- **What to do**: Skip pictures in the listing below; copy exactly the lines from the one with "power_lower2, 09:00: 4.08 -> none" through the one with "2012: none -> -85", inclusive.

◇ ◇ ◇ ◇ ◇

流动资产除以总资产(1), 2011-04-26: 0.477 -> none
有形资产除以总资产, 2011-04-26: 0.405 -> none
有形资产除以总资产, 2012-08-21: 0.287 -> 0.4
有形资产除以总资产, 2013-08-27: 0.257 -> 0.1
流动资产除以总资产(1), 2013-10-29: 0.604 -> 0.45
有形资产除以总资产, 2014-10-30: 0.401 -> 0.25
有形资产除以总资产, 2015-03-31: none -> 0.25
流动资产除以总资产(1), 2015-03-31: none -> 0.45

◇ ◇ ◇ ◇ ◇

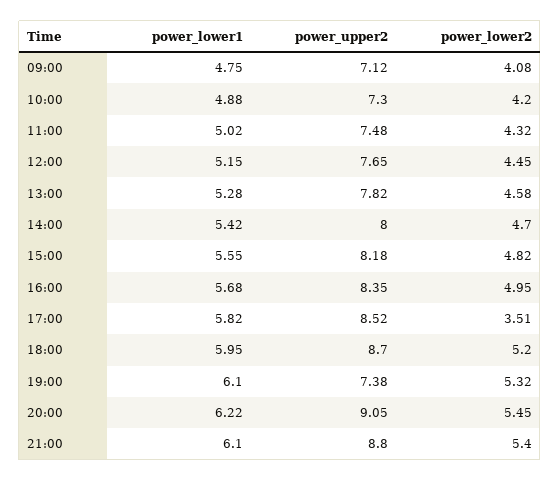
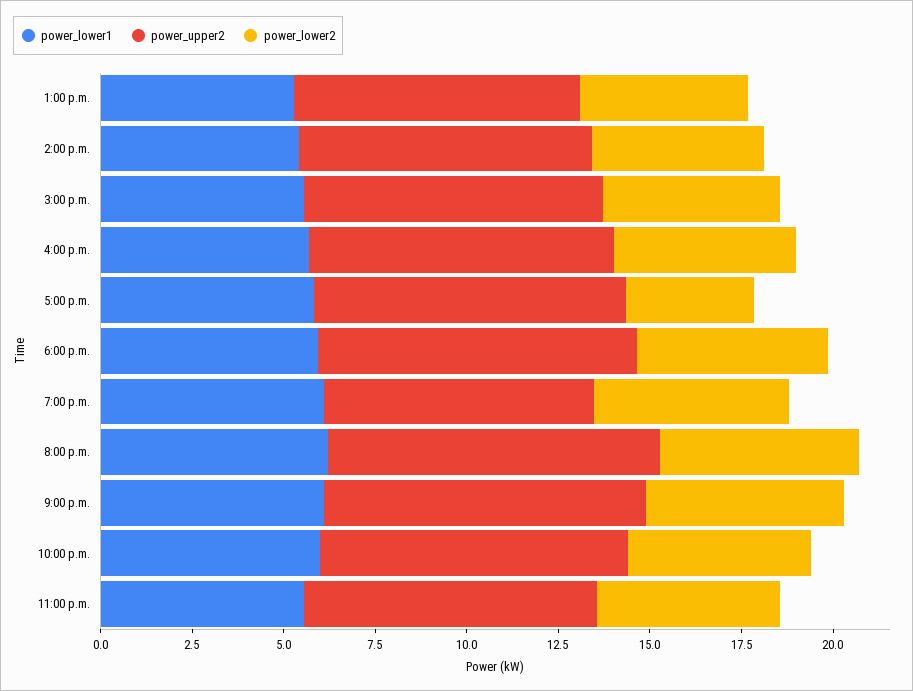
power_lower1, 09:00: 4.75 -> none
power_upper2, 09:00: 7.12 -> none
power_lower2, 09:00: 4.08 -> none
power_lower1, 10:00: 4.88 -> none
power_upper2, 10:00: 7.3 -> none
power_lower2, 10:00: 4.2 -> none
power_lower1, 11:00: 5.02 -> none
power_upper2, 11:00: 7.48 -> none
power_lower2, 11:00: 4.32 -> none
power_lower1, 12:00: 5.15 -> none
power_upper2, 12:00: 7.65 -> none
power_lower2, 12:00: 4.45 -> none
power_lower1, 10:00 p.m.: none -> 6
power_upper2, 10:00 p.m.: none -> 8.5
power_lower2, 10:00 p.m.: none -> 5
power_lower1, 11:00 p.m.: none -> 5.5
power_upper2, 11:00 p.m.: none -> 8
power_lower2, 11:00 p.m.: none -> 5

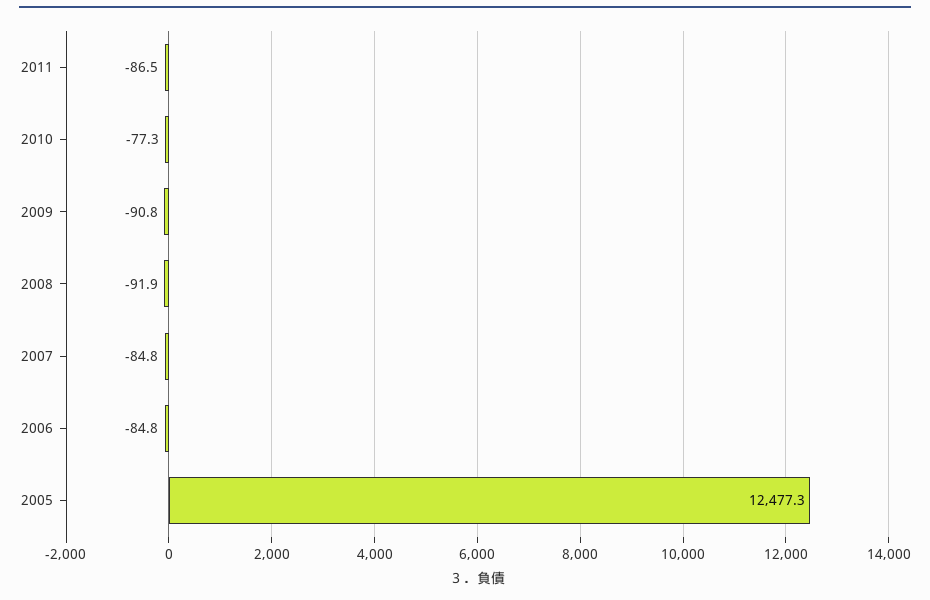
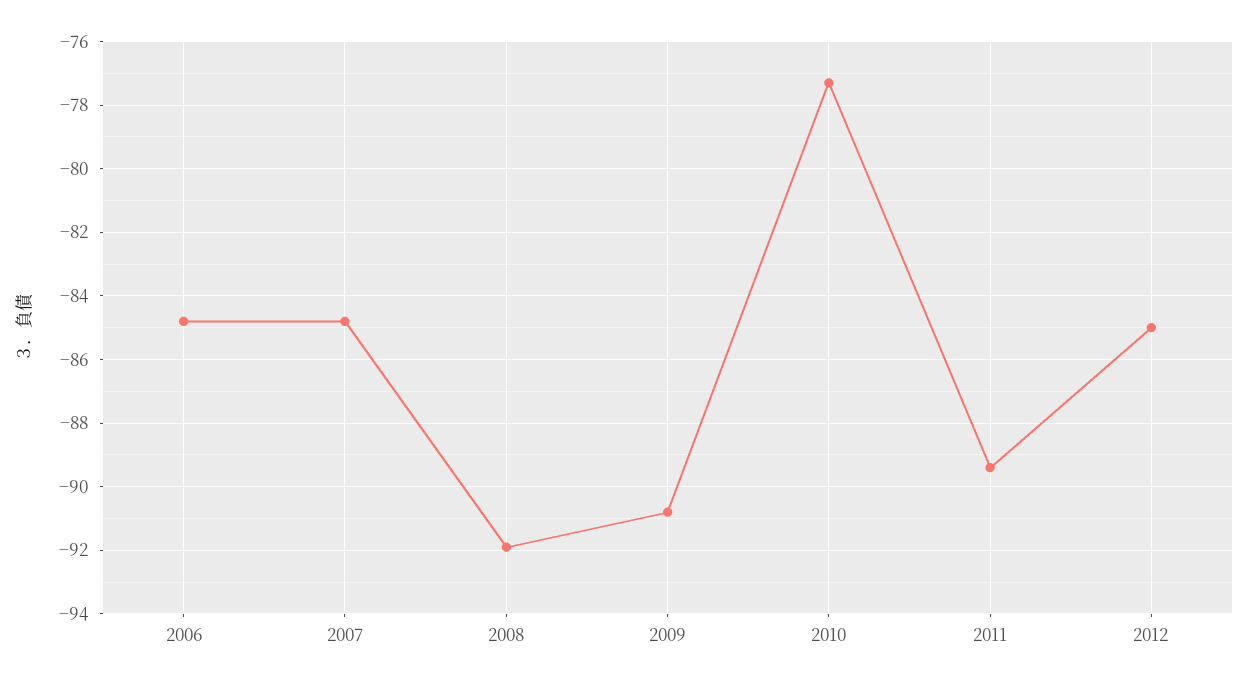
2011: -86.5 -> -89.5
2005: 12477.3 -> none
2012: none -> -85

◇ ◇ ◇ ◇ ◇

- **Result of the task**:
power_lower2, 09:00: 4.08 -> none
power_lower1, 10:00: 4.88 -> none
power_upper2, 10:00: 7.3 -> none
power_lower2, 10:00: 4.2 -> none
power_lower1, 11:00: 5.02 -> none
power_upper2, 11:00: 7.48 -> none
power_lower2, 11:00: 4.32 -> none
power_lower1, 12:00: 5.15 -> none
power_upper2, 12:00: 7.65 -> none
power_lower2, 12:00: 4.45 -> none
power_lower1, 10:00 p.m.: none -> 6
power_upper2, 10:00 p.m.: none -> 8.5
power_lower2, 10:00 p.m.: none -> 5
power_lower1, 11:00 p.m.: none -> 5.5
power_upper2, 11:00 p.m.: none -> 8
power_lower2, 11:00 p.m.: none -> 5

2011: -86.5 -> -89.5
2005: 12477.3 -> none
2012: none -> -85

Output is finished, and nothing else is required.